Mustapha Maâzouzi : Cette procédure prévue lundi va être entamée seulement au niveau de l’APN. Néanmoins, le secrétaire général avait déjà affirmé, jeudi, qu’il va concéder son immunité sans passer par la procédure habituelle si jamais il est convoqué par l’APN à cet effet. S’il y a vraiment une mise en cause, nous allons décider à ce sujet devant le bureau politique du parti qui va certainement se réunir dans une situation pareille.

C’est la deuxième fois qu’on assiste à un fait similaire, puisque l’ancien secrétaire général Djamel Ould Abbès a subi la même procédure avant qu’il soit mis en détention provisoire pour des affaires de corruption. Comment le parti en est-il arrivé là ?
Ce sont les circonstances qui nous ont menés vers une situation pareille. Pour le premier cas qui concerne Ould Abbès, nous avons traité la situation en le destituant avant même qu’il subit la procédure. Maintenant, nous sommes avec un secrétaire général élu par un congrès et nous allons traiter aussi cette nouvelle situation selon l’évolution des choses.

A l’approche de l’élection présidentielle, peut-on considérer que s’il y a mise en cause de l’actuel secrétaire général, le parti ira vers un congrès en vue d’élire un nouveau ou se penchera-t-il sur la préparation de ce rendez-vous électoral ?
Notre parti détient de grandes traditions. L’absence d’une personne n’affectera pas son fonctionnement. Le secrétaire général pourra être remplacé selon les statuts et le règlement intérieur du parti.

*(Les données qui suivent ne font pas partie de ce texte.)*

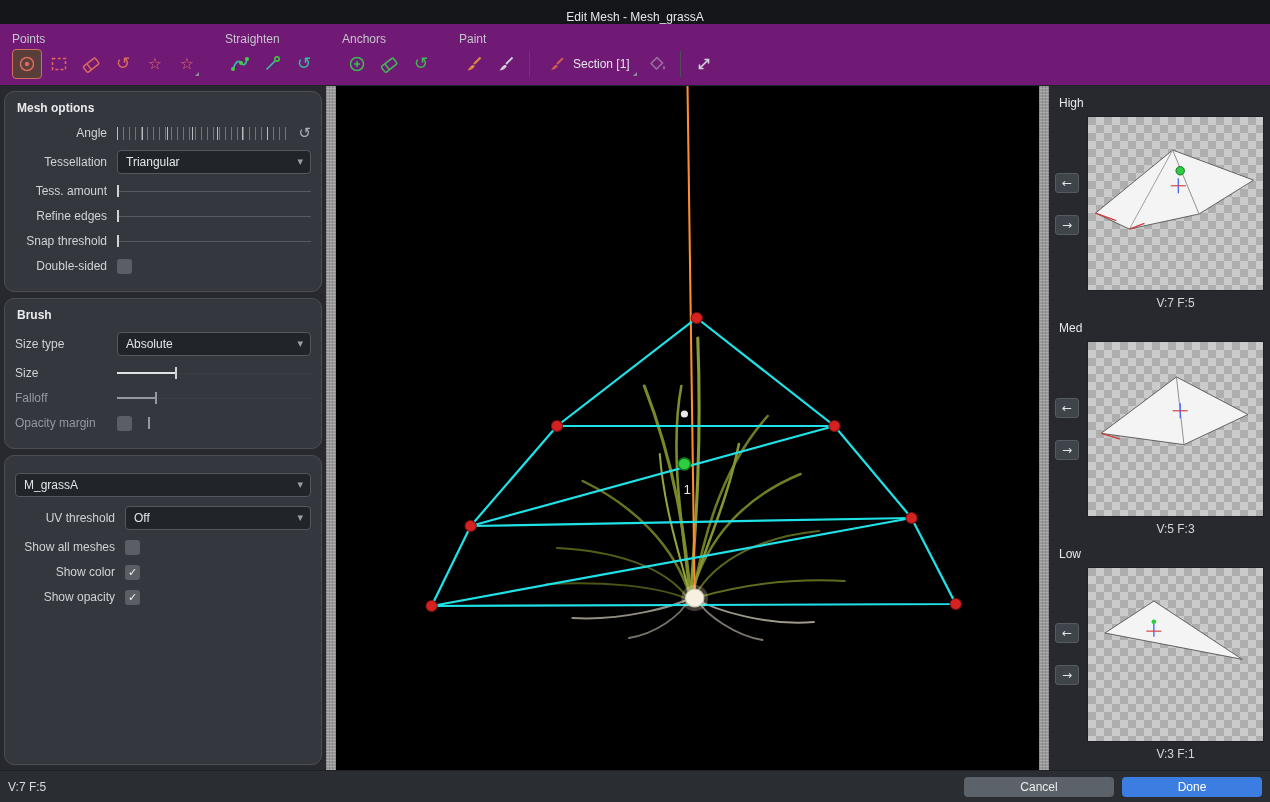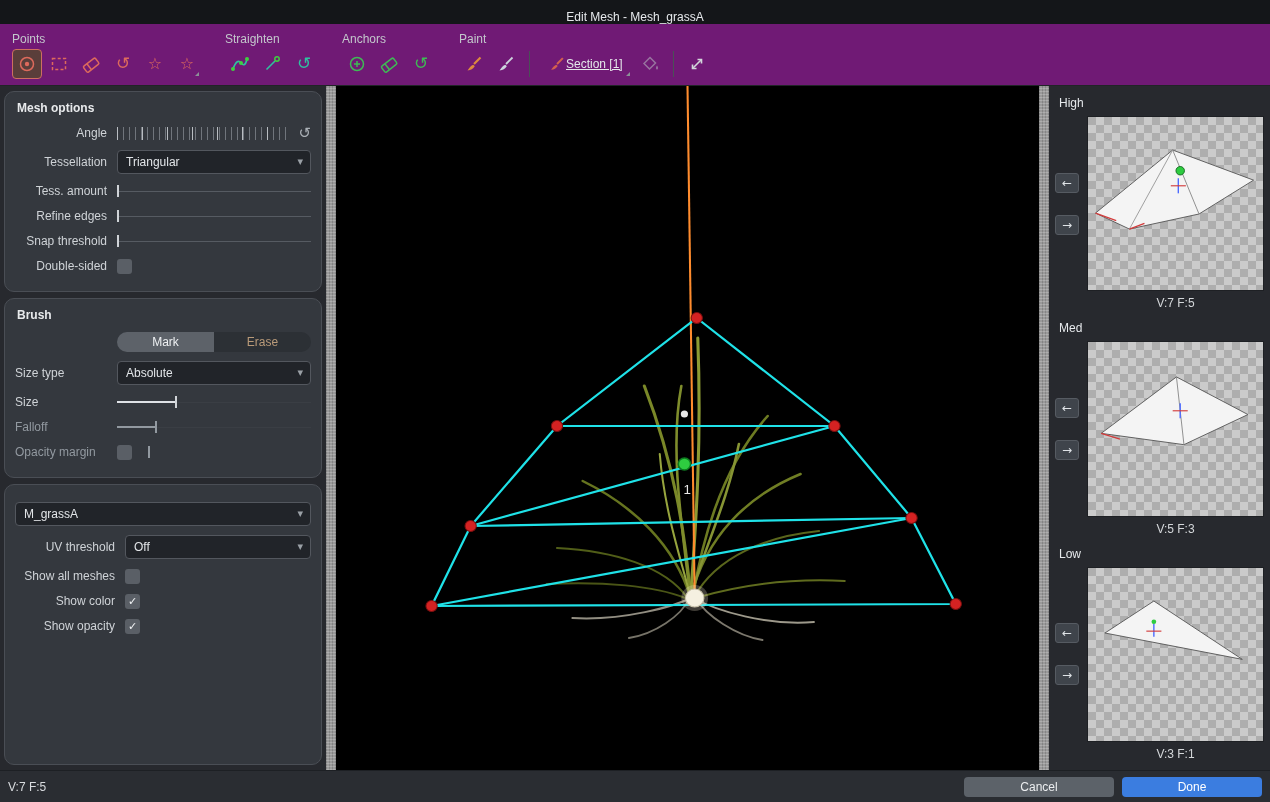--- a/index.html
+++ b/index.html
@@ -20,7 +20,7 @@
   .tgroup-label { color:#c3c7cc; margin-bottom:3px; }
   .tools { display:flex; align-items:center; gap:2px; }
   .tool { width:30px; height:30px; display:flex; align-items:center; justify-content:center; border-radius:4px; position:relative; border:1px solid transparent; }
-  .tool.wide { width:auto; padding:0 9px; color:#e3e6e9;text-decoration:underline; }
+  .tool.wide { width:auto; padding:0 9px; gap:7px; color:#e3e6e9; }
   .tool.selected { background:#5a3e3a; border-color:#cd6f60; }
   .tool.disabled { opacity:.55; }
   .tsep { width:1px; background:#4b5057; }

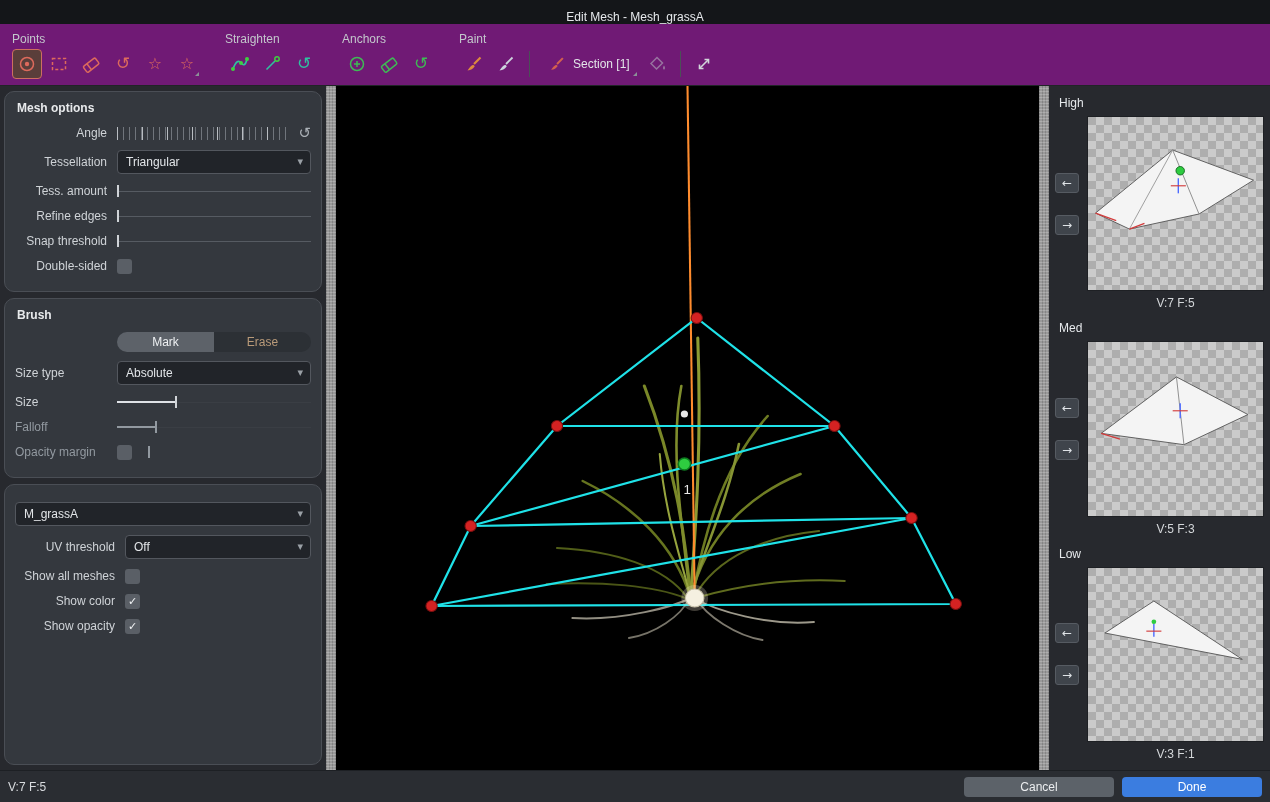--- a/index.html
+++ b/index.html
@@ -289,13 +289,6 @@
       <div class="section">
         <div class="sec-title">Brush</div>
         <div class="row">
-          <div class="rlabel"></div>
-          <div class="pill">
-            <div class="opt on">Mark</div>
-            <div class="opt off">Erase</div>
-          </div>
-        </div>
-        <div class="row">
           <div class="rlabel left">Size type</div>
           <div class="dropdown">
             <span>Absolute</span>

Ce qui appuie cette approche est le fait que le comité central ainsi que le bureau politique ont pu enfin détenir leur légitimité suite au dernier congrès. Concernant cette éventuelle mise en cause de l’actuel secrétaire général, je ne pense pas que cela nécessitera une réunion du comité central, une réunion du bureau politique suffira pour décider de façon légale et règlementaire. Les prochaines présidentielles sont notre plus grande préoccupation, soit par la présentation d’un candidat, soit par le soutien d’un candidat consensuel du courant nationaliste.

Que pensez-vous des déclarations du secrétaire général par intérim de l’Organisation nationale des moudjahidine (ONM), qui a demandé de mettre le FLN au musée ?
D’abord, ce n’est pas l’organisation qui a préconisé une chose pareille. L’ONM détient un conseil national et même si elle le préconise elle n’a pas le droit de le faire. C’est seulement les déclarations d’une personne qui n’a pas la prérogative d’un véritable secrétaire général. Seul le peuple peut nous sanctionner à travers les urnes.